(Records from a collection)
━━━━━━━━━━━━━━━━━━━━
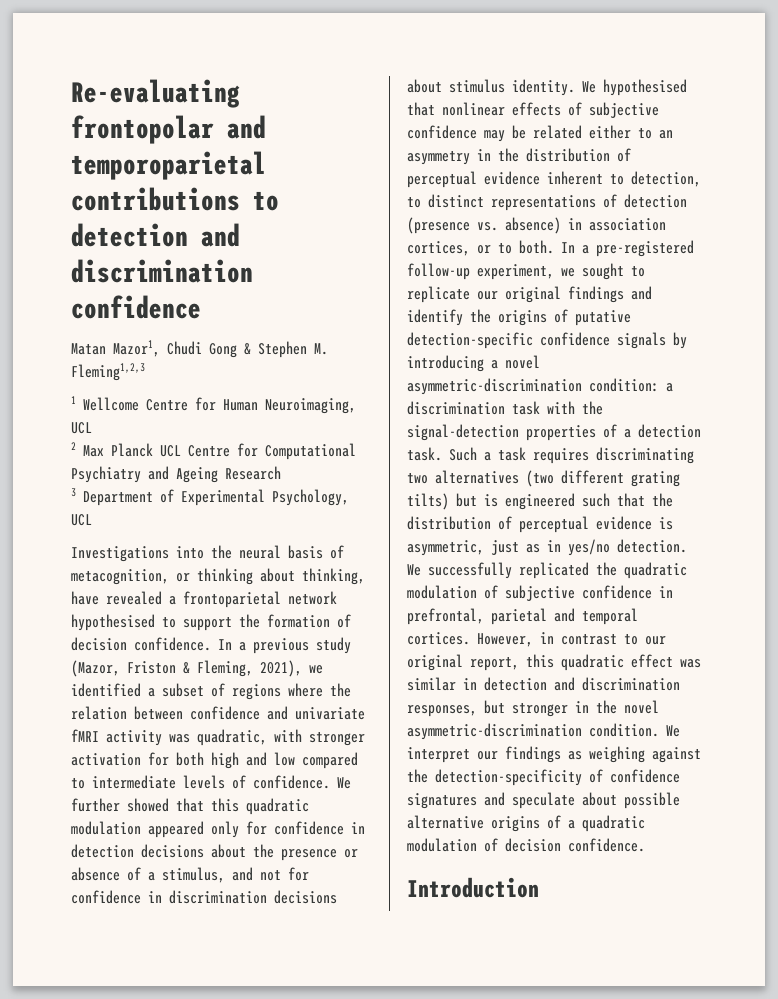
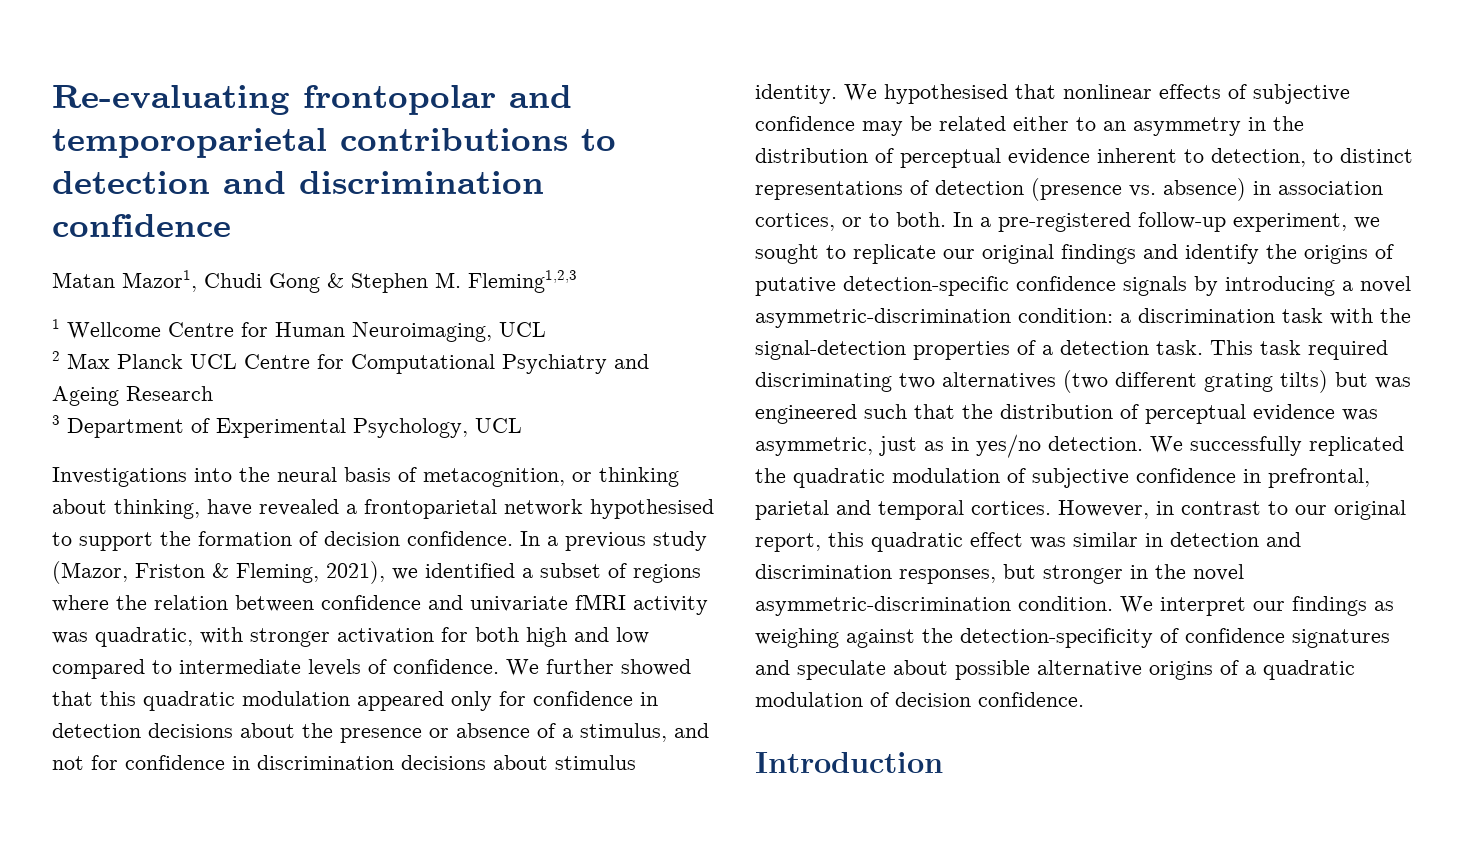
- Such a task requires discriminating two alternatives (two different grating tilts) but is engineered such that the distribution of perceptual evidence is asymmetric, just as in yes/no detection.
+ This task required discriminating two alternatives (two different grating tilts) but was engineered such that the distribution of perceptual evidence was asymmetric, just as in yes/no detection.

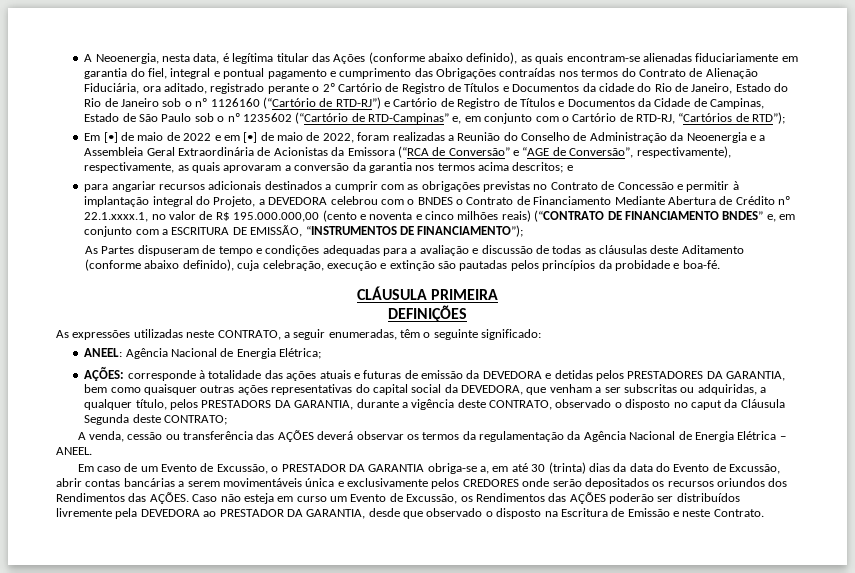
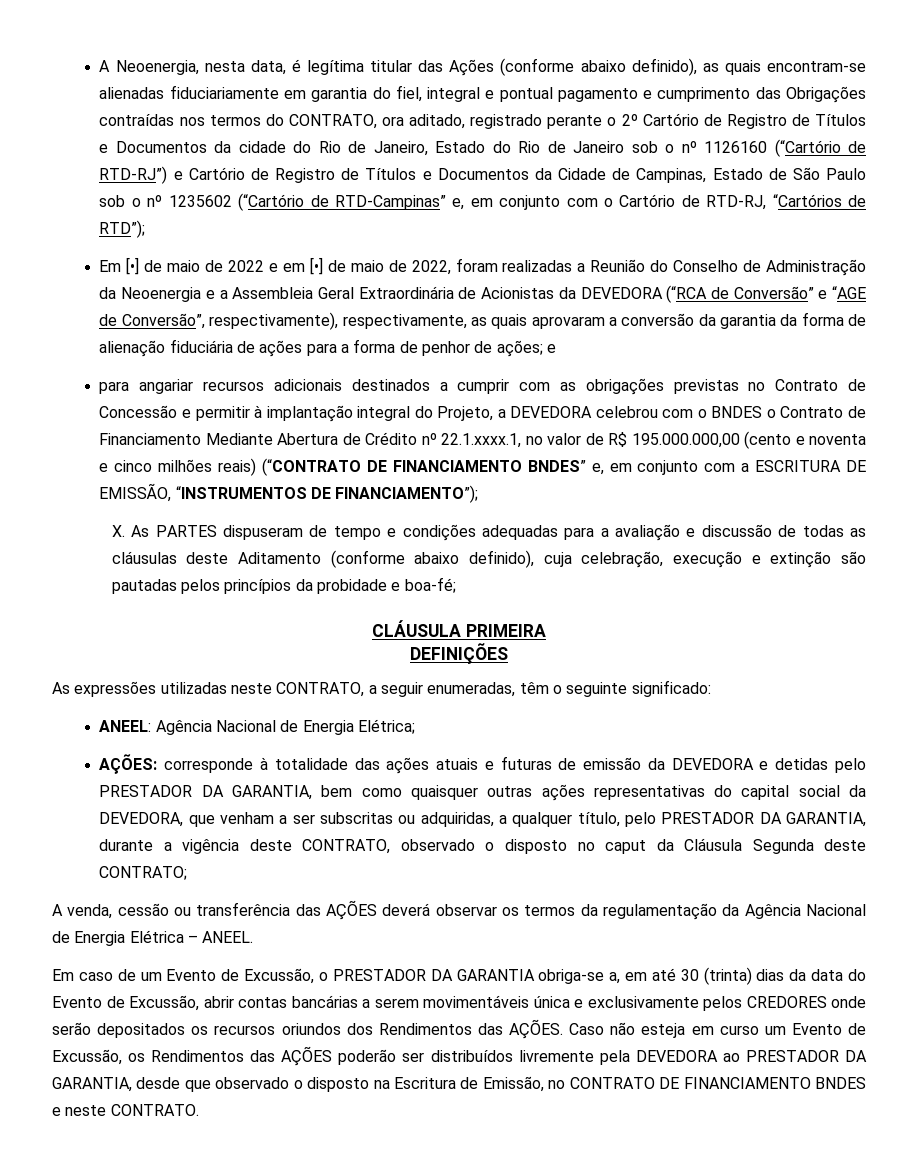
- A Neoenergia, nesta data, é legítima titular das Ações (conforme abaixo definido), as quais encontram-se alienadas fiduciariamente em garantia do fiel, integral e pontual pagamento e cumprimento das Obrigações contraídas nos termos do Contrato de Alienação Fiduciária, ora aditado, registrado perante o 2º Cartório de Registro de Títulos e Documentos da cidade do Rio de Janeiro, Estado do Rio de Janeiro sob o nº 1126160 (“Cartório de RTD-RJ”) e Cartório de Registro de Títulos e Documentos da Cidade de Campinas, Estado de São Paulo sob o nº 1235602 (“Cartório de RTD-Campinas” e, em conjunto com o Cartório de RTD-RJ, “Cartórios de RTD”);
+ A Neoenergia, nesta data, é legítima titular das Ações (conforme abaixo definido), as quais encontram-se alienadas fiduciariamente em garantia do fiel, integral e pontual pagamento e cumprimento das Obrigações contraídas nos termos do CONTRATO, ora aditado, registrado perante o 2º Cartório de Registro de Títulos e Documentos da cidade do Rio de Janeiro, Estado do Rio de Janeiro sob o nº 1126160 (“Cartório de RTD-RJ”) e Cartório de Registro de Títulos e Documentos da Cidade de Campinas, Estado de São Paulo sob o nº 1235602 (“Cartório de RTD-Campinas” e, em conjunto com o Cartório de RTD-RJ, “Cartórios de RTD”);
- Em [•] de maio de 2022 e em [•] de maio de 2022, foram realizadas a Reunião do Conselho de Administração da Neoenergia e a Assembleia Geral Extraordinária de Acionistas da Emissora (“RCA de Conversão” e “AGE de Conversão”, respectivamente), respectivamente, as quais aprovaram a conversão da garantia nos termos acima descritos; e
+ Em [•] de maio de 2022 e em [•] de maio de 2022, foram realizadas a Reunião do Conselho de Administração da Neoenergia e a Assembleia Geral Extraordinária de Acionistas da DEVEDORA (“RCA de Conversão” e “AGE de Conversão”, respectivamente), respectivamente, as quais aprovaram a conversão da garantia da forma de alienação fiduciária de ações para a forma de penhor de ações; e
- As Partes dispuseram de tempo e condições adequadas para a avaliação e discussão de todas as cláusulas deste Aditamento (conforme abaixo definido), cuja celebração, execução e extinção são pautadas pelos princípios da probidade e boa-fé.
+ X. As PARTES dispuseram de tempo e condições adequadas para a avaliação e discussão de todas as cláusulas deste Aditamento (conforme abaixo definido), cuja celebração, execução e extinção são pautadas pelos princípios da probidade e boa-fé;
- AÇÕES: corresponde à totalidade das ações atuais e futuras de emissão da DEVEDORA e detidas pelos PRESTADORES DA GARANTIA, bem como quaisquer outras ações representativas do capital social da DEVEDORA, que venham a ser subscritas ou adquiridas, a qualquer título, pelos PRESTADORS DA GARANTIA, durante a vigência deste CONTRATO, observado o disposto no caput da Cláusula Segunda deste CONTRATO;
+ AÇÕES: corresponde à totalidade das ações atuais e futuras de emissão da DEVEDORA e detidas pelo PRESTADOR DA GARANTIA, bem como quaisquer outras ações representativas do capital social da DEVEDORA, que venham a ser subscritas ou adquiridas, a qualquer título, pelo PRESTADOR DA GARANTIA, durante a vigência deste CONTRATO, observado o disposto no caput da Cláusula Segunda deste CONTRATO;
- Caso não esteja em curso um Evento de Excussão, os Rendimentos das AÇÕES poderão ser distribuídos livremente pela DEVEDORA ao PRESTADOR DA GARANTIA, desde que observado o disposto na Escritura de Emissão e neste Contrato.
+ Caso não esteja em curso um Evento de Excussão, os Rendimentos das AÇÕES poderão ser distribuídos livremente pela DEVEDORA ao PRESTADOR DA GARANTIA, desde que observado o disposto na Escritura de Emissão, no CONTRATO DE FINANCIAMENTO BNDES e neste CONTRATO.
━━━━━━━━━━━━━━━━━━━━
◆ Work request: Look through the records and copy every line that has the word "desde".

◆ Result below:
- Caso não esteja em curso um Evento de Excussão, os Rendimentos das AÇÕES poderão ser distribuídos livremente pela DEVEDORA ao PRESTADOR DA GARANTIA, desde que observado o disposto na Escritura de Emissão e neste Contrato.
+ Caso não esteja em curso um Evento de Excussão, os Rendimentos das AÇÕES poderão ser distribuídos livremente pela DEVEDORA ao PRESTADOR DA GARANTIA, desde que observado o disposto na Escritura de Emissão, no CONTRATO DE FINANCIAMENTO BNDES e neste CONTRATO.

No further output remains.